Wirtschaftlichkeitsprüfung: Ärzte müssen Datenfehler konkret rügen
Den elektronisch erfassten Verordnungsdaten kommt in der Wirtschaftlichkeitsprüfung der vertragsärztlichen Versorgung eine wichtige Rolle zu, stützt sich doch insbesondere im Bereich der Arzneimittelverordnung die statistische Durchschnittsprüfung und die Richtgrößenprüfung auf das Verordnungsvolumen des einzelnen Arztes, das aus den Verordnungsdaten errechnet wird. Häufig werden diese Verordnungsdaten jedoch nicht korrekt ermittelt, da – wie bei jeder Datensammlung – zahlreiche Fehlerquellen vorhanden sind. So kommt es etwa bereits beim Einscannen der Rezepte in den Apothekenrechenzentren aufgrund schlechter Druckqualität oder wegen Knicken oder Falten im Papier immer wieder zu Datenfehlern: Die Verordnungen des einen Arztes werden z. B. aufgrund unleserlicher Arztnummer dem Kollegen zugeordnet oder die Preise für das Medikament werden falsch erfasst.
Deshalb sollte jeder Arzt im Prüfverfahren das von der Prüfungsstelle aufbereitete statistische Material eingehend auf seine Schlüssigkeit und Plausibilität prüfen. Kann der Arzt konkret darlegen, dass begründete Zweifel an der Richtigkeit der elektronisch aufbereiteten Datenlage bestehen, sind die Prüfgremien verpflichtet, diesem Verdacht nachzugehen und die originalen Verordnungsblätter oder jedenfalls die Printimages beizuziehen. Diese Verpflichtung der Prüfungsstelle hat das Bundessozialgericht in einer aktuellen Entscheidung erneut betont.

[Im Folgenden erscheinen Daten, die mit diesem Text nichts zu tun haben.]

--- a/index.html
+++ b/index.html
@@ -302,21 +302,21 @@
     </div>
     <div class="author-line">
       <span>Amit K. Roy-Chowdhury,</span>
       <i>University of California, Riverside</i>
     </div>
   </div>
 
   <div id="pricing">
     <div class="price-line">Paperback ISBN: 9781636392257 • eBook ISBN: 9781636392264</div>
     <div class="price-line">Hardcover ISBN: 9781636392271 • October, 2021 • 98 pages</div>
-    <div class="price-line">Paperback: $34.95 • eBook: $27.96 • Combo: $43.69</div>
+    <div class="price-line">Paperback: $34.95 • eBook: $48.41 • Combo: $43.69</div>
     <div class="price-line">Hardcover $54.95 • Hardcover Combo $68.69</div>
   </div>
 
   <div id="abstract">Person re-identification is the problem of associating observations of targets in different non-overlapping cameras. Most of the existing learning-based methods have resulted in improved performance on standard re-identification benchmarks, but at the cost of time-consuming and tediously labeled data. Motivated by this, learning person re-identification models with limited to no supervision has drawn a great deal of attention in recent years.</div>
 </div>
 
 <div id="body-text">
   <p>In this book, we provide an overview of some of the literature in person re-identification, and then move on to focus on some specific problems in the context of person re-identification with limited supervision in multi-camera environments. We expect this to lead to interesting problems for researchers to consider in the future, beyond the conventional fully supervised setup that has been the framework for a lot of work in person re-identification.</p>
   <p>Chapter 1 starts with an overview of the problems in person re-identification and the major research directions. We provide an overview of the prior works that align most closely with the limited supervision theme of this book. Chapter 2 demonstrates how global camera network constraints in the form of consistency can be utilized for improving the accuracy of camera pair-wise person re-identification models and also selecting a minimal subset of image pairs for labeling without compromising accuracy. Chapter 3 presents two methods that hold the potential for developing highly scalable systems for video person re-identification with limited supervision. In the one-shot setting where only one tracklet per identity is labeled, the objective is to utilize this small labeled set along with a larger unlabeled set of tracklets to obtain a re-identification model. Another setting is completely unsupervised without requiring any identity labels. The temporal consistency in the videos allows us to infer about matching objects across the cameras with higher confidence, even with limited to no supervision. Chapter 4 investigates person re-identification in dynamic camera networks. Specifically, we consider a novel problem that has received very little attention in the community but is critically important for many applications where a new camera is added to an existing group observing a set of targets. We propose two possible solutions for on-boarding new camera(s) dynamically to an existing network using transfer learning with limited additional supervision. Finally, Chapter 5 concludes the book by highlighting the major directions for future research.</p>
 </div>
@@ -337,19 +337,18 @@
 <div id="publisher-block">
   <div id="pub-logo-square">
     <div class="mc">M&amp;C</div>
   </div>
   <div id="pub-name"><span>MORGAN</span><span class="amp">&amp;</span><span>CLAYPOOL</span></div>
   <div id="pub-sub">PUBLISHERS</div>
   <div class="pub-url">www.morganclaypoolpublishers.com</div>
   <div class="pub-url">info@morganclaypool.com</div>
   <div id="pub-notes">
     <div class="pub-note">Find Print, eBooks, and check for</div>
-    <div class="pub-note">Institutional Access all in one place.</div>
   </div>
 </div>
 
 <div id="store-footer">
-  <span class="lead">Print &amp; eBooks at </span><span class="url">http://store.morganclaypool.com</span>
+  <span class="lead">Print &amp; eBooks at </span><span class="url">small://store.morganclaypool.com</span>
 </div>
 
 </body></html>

Erforderlich sind allerdings konkrete und nachvollziehbare Angaben des geprüften Arztes, die die Richtigkeit der elektronisch ermittelten Ergebnisse zweifelhaft erscheinen lassen. Deshalb sollte der Arzt anhand der detaillierten Datenlisten, die er von der Prüfungsstelle in der Regel zugeleitet bekommt (meist in Form einer Daten-CD), die ihm zugeordneten Arznei- bzw. Heilmittelverordnungen genau prüfen. Kann der Arzt dann Verordnungsbeträge in dem betroffenen Quartal konkret widerlegen, ergibt sich für die Prüfgremien die Verpflichtung, die originalen Verordnungsblätter beizuziehen.
BSG, Urteil vom 16.07.2008, B 6 KA 57/07 R
Praxistipp: Sind in den jeweiligen Prüfverfahren vom Arzt konkrete Zweifel an der Richtigkeit der Datenlage nachvollziehbar dargelegt worden und unterlässt die Prüfungsstelle gleichwohl die Beiziehung der Originalverordnungsblätter oder der Printimages, stellt dies einen Verfahrensfehler dar, der die Entscheidung der Prüfungsstelle oder des Beschwerdeausschusses von vornherein angreifbar macht.
Die Prüfung der Verordnungsdaten auf ihre Plausibilität kann mit Hilfe der eigenen Praxissoftware erfolgen, in der die jeweils ausgestellten Verordnungen ebenfalls gespeichert sind. Ergeben sich hier eklatante Abweichungen der Verordnungssummen oder enthalten beispielsweise die Arzneiverordnungslisten der Prüfungsstelle Präparate, die in dem Quartal mit Sicherheit nicht verordnet worden sind, sind damit bereits Hinweise gewonnen, mit denen die Datenlage substantiiert angegriffen werden könnte.